• _WHAT YOU ARE ASKED TO DO_:
Search the data below, and report every line in which "potential" occurs.

Items from a dataset:
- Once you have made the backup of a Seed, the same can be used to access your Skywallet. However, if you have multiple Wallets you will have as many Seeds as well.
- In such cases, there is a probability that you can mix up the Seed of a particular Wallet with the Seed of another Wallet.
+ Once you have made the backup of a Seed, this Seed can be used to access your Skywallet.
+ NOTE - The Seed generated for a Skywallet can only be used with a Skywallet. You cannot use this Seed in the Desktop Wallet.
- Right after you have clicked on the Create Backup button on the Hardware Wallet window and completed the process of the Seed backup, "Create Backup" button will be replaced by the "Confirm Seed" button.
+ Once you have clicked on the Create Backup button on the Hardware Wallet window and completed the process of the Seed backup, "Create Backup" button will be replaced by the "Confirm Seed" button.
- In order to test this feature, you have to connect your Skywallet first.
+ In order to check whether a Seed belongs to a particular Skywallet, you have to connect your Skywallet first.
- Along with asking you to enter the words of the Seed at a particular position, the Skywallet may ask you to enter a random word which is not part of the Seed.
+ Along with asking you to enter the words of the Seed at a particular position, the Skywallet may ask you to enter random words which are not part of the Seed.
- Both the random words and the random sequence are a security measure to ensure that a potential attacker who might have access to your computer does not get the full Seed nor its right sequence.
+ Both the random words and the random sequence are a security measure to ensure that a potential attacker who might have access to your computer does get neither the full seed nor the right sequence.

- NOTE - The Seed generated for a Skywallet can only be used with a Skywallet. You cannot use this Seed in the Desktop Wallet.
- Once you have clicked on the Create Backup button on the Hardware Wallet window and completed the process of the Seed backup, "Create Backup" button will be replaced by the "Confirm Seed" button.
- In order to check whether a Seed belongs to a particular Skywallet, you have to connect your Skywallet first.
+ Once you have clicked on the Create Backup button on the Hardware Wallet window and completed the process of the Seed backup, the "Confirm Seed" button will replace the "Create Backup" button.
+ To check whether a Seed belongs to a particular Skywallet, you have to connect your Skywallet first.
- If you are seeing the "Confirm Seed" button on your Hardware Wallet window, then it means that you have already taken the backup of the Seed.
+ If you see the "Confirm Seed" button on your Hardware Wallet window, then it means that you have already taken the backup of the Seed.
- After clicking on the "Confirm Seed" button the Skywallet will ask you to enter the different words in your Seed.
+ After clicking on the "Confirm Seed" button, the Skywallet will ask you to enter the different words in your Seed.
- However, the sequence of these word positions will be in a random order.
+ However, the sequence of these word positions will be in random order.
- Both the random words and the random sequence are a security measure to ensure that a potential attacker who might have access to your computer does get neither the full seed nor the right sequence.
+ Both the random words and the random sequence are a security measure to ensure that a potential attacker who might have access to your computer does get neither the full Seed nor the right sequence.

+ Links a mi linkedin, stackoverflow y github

• _TASK RESULT_:
- Both the random words and the random sequence are a security measure to ensure that a potential attacker who might have access to your computer does not get the full Seed nor its right sequence.
+ Both the random words and the random sequence are a security measure to ensure that a potential attacker who might have access to your computer does get neither the full seed nor the right sequence.
- Both the random words and the random sequence are a security measure to ensure that a potential attacker who might have access to your computer does get neither the full seed nor the right sequence.
+ Both the random words and the random sequence are a security measure to ensure that a potential attacker who might have access to your computer does get neither the full Seed nor the right sequence.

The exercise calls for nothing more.